Church building in Genoa, Italy

San Filippo Neri is a Baroque-style church on via Lomellini in central Genoa.

==History==
The order of the Oratory of Saint Philip Neri had arrived in Genoa in 1643, under the sponsorship of the Oratorian and Marchese Camillo Pallavicini, born in Genoa. Originally housed in the church of San Pancrazio, the order moved to this new site by 1674, and built their church and chapter house on the site of a former palace of the Lomellino family. In 1834 the church became the residence of the Genoa Conservatory, and the building was used solely by that music school until it was reclaimed by an edict of the Holy See in 1928.

The nearby building on via Brignole De Ferrari houses the chapter house for the Oratory of Philip Neri. Designed by the architect Giovanni Battista Montaldo, it was built during the same period as the church. It is not clear who designed the church.

==Interior ==
The ornate interior decoration was begun in 1674. The quadratura and some of the gilded and stucco decoration were completed by 1706 by Antonio Maria Haffner, the brother of the Bolognese painter Enrico Haffner. The nave ceiling frescoes depict the Glory of St Philip Neri (1714) painted by Marcantonio Franceschini, who also painted the cornices with Miracles and Life of the Saint.

In the first chapel to the right are two statues of Mansuetude and Divine Love by Domenico Parodi, the son of Filippo Parodi. On the lateral walls are paintings by Giacomo Boni and Enrico Vaymer depicting Events in the life of St Francis of Sales.

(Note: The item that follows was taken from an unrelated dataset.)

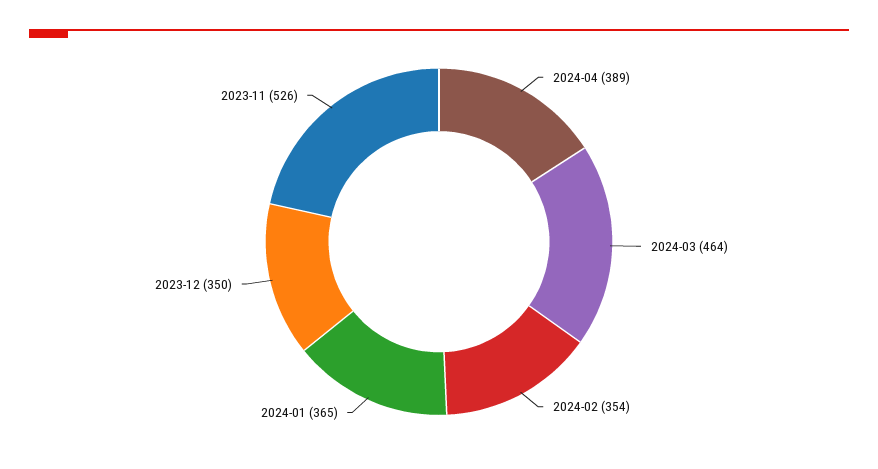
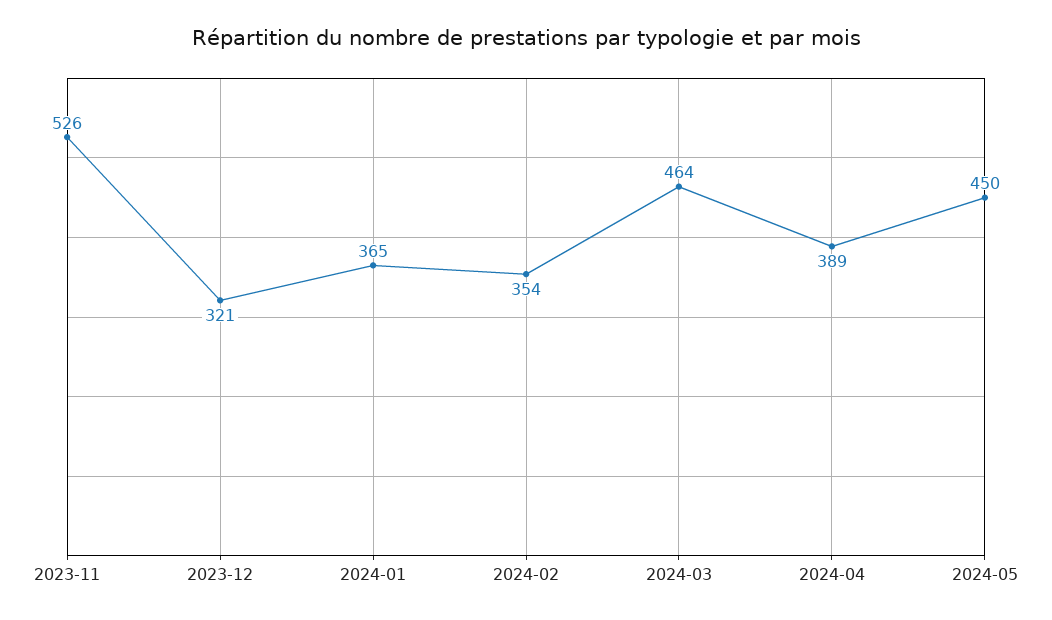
2023-12: 350 -> 321
2024-05: none -> 450

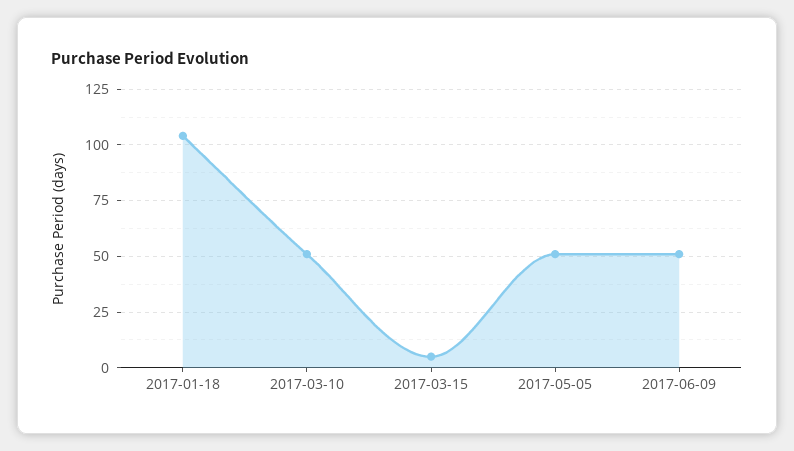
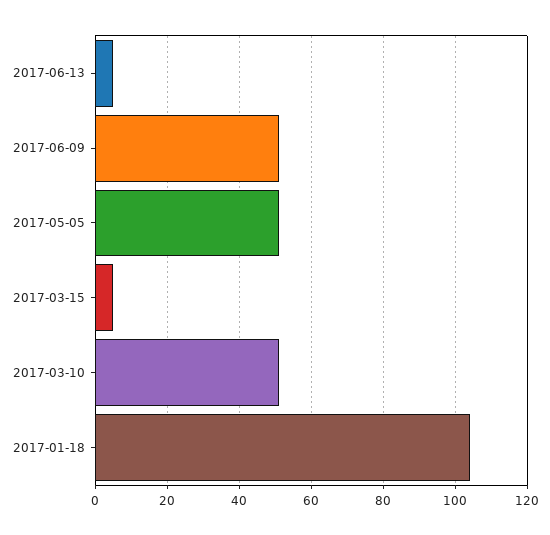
2017-06-13: none -> 5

In the second chapel to the right, are frescoes by Boni, and a Rest on the Flight to Egypt attributed to Franceschini.

In the first chapel on the left is a statue of an angel by Daniele Solari and a canvas depicting Pope Pius V verifies the stigmata of St Francis of Assisi by Domenico Piola. The wooden sculpture of the Pietà was carved by Anton Maria Maragliano.

In the second chapel on the left, a painting by Domenico Piola depicting the St Catherine’s Vision of Christ on the Cross as well as episodes of the life of St. Philip by Boni.

In the presbytery the billowing statuary group of St Philip in Heaven, designed and begun by Domenico Guidi, was completed with the help of his assistant Honoré Pelle. The pediment statues are attributed to Giacomo Antonio Ponsonelli, while the 1712 frescoes are attributed to Stefano Maria Legnani.

The oratory contains a statue of St Philip and of the Immaculate Conception by Pierre Puget. In also has frescoes by Giacomo Boni and a canvas depicting St Philip in Ecstasis by Simon Dubois.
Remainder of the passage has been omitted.